Department header
Bewildering Stories

Jonathan Barnes, The Somnambulist

reviewed by Danielle L. Parker

The Somnambulist
Author: Jonathan Barnes
Publisher: Harper Collins, 2008
Length: 353 pages
ISBN: 978-0-060137538-5
Ah, the eternal fascination of Sherlock Holmes. How often have we the readers visited that logical egoist and his many imitators? It’s not just the man, of course, but the milieu. There’s something about peering under the prim and proper skirt of Victorian society to see its dark underbelly — a rather naughty pleasure, like catching the priest leaning over to check out a parishioner’s cleavage.
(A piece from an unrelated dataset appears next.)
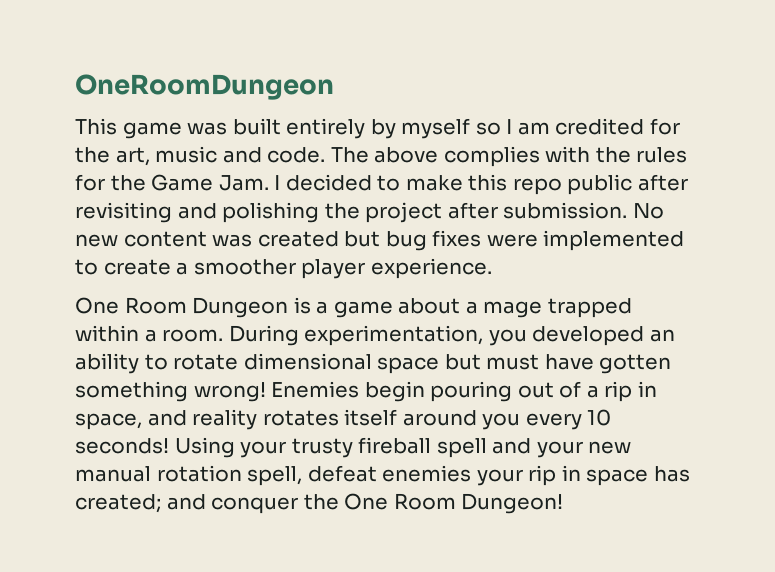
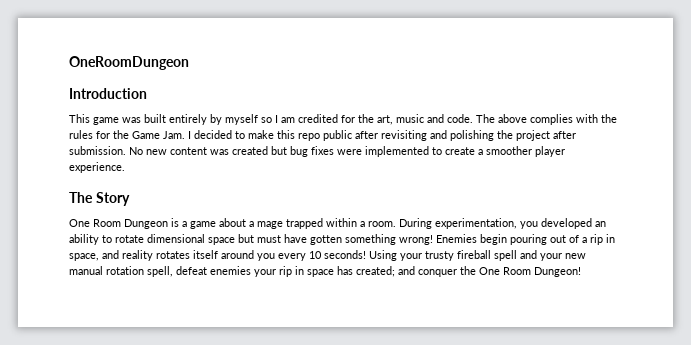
(334, 87) none -> [69,88,147,99] // Introduction
(492, 268) none -> [69,192,130,206] // The Story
Rather like seeing Sherlock Holmes injecting cocaine, when he ought to know better.

We don’t have Sherlock Holmes in Jonathan Barnes The Somnambulist, but Edward Moon, conjurer extraordinaire and genius detective, makes a fair imitation. He’s a little sleazier than Sherlock Holmes (his retreat from boredom is not white powder, but a fetish for bearded ladies. Unlike Holmes, Moon is not a lust-free zone). His Victorian London is correspondingly darker and sleazier. Moon’s sidekick, no Watson, is milk-guzzling, blood-free giant (golem, perhaps?) with limited conversation and a serious spelling problem (the Somnambulist of the title, who does not deserve his top billing).
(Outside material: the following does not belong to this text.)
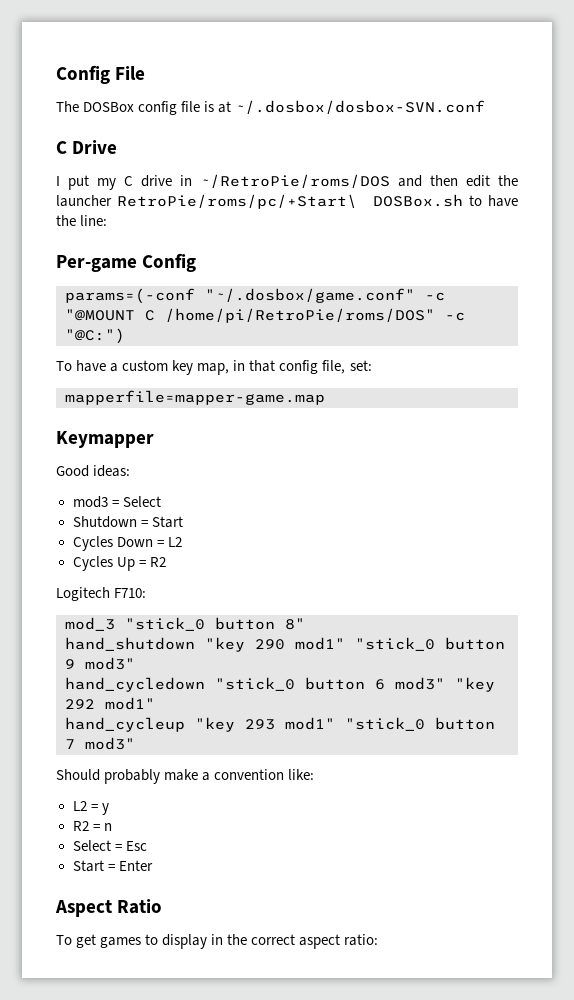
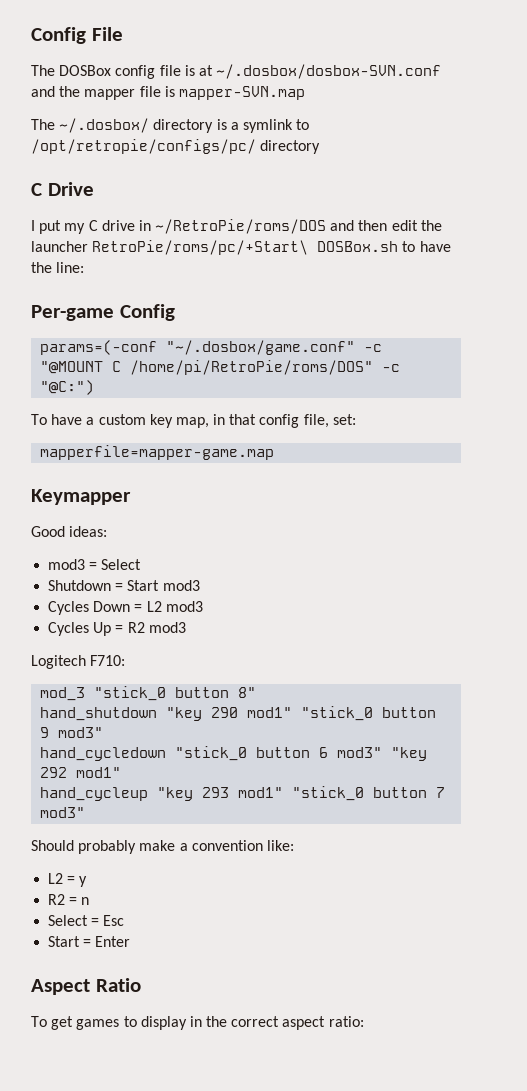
(486, 107) none -> [31,86,305,100] [31,118,310,133] [31,139,321,154] and the mapper file is mapper-SVN.map // The ~/.dosbox/ directory is a symlink to /opt/retropie/configs/pc/ directory
(183, 522) none -> [162,580,200,591] mod3
(182, 542) none -> [165,601,203,612] mod3
(166, 562) none -> [148,622,186,633] mod3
Moon’s true Watson, however, is the mysterious and envious narrator of the story. Through this unreliable narrator we follow Moon on a gruesome case of death by defenestration (the window in question being unfortunately at the top of a high tower). Witnesses attest to the presence of a nauseating gray-scaled killer with a sticky gecko fondness for heights.

But there’s more cooking in the cauldron: dominant and homicidal mothers; vengeful criminals from Moon’s past; drug-addicted dead poets; zombies, brain-washing and bad-Christian cults. Not to mention the mysterious origins of Moon’s gigantic sidekick, and an ugly stranger by the name of Thomas Cribb who keeps dropping oracular hints (and appears to live time backwards, for no reason I could figure out). No, we’ve got more, including a crazed counter-intelligence Directorate and a pair of supernatural schoolboys with a taste for bloody mayhem. Oops, did I forget to mention the glowing green glop, and the assassin posing as the bumbling lover?

You might guess from the list above that there’s indeed a bit too much cooking. We don’t end this story with the Sherlock Holmes wannabe proudly explaining how his superior intellect deduced the solution from the scent of Bulgarian roses emanating from the silk kerchief donned by the culprit at 10:15 on the night of the killing.

What we have instead is more like the cooking cauldron exploding into nuclear orbit and unidentifiable splatters. I was intrigued by the book’s first two-thirds. The ending was wilder than I could handle, including the less-than-convincing revelation of the secret narrator’s identity. But we certainly lost all sense of Holmesian redux.

So I can’t say recommended for Sherlock Holmes lovers. If you’re into zombies, cults, bearded ladies and the Moriarty of crime as a classic crazy Frankenstein, however, you’ll find something more to your taste. Enjoy!